--- DATA PROVIDED Enclosed Below ---
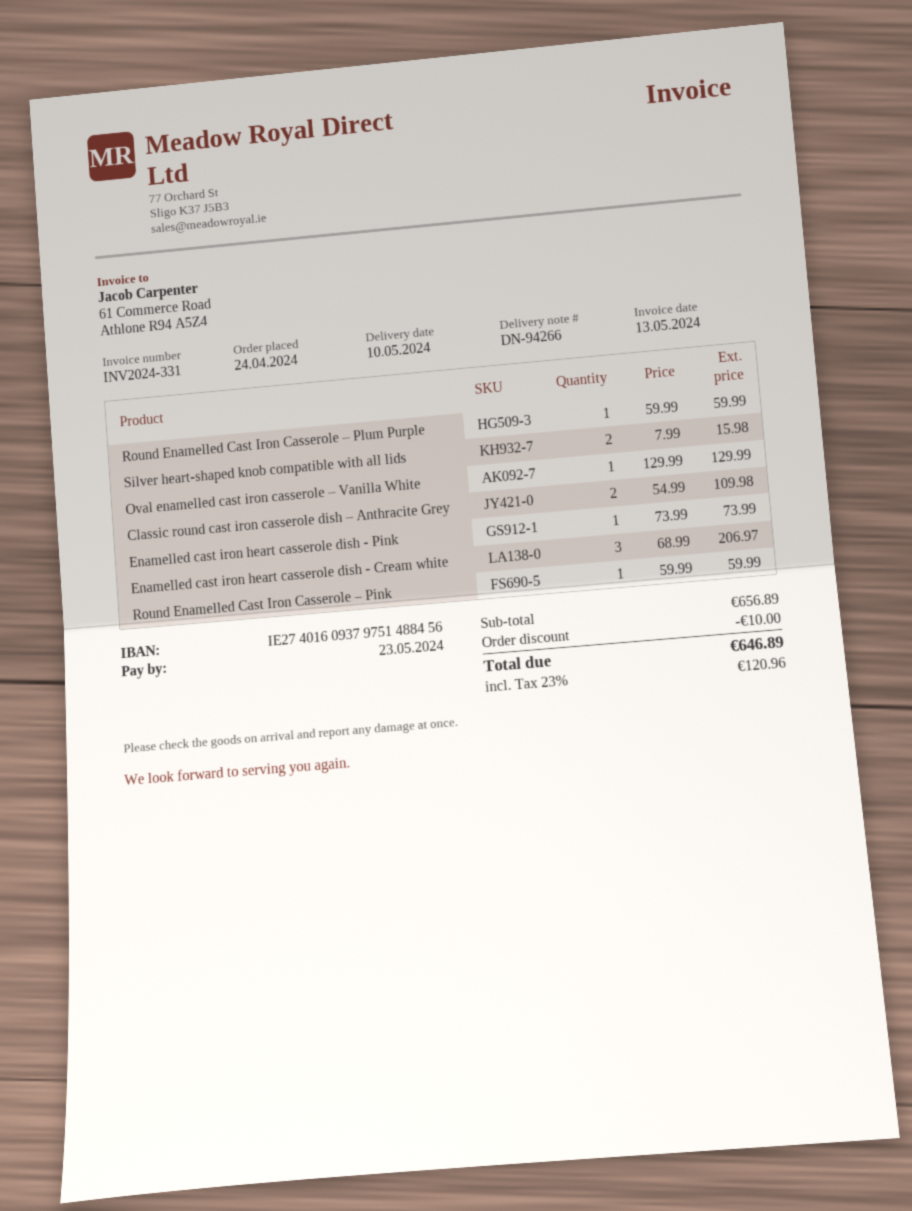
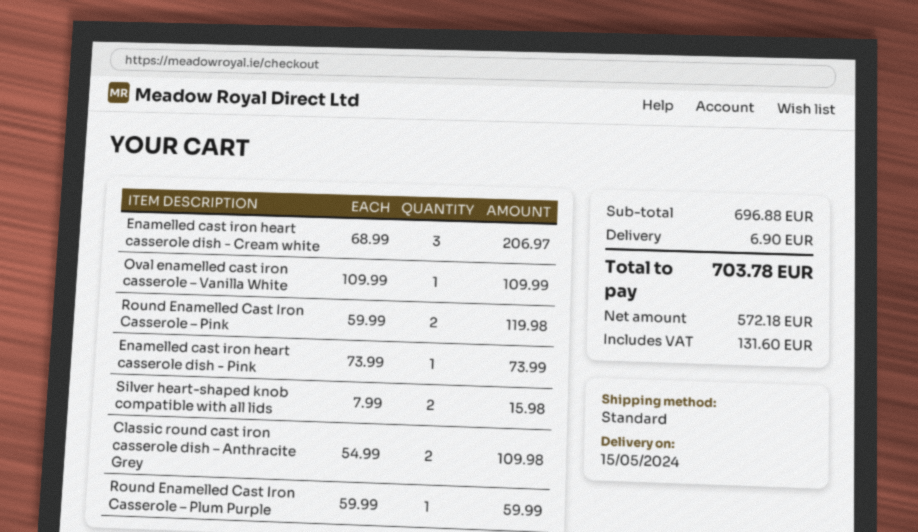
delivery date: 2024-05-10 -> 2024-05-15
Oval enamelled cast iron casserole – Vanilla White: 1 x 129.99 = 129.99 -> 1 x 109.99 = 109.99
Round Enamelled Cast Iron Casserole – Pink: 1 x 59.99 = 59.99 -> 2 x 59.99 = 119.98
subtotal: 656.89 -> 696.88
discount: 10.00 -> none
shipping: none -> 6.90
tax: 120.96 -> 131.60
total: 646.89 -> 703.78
--- End of Enclosed DATA PROVIDED ---
TASK DIRECTIONS -> Tally how many lines of the data include the word "none". Write the number and nothing else.

SOLUTION BELOW -> 2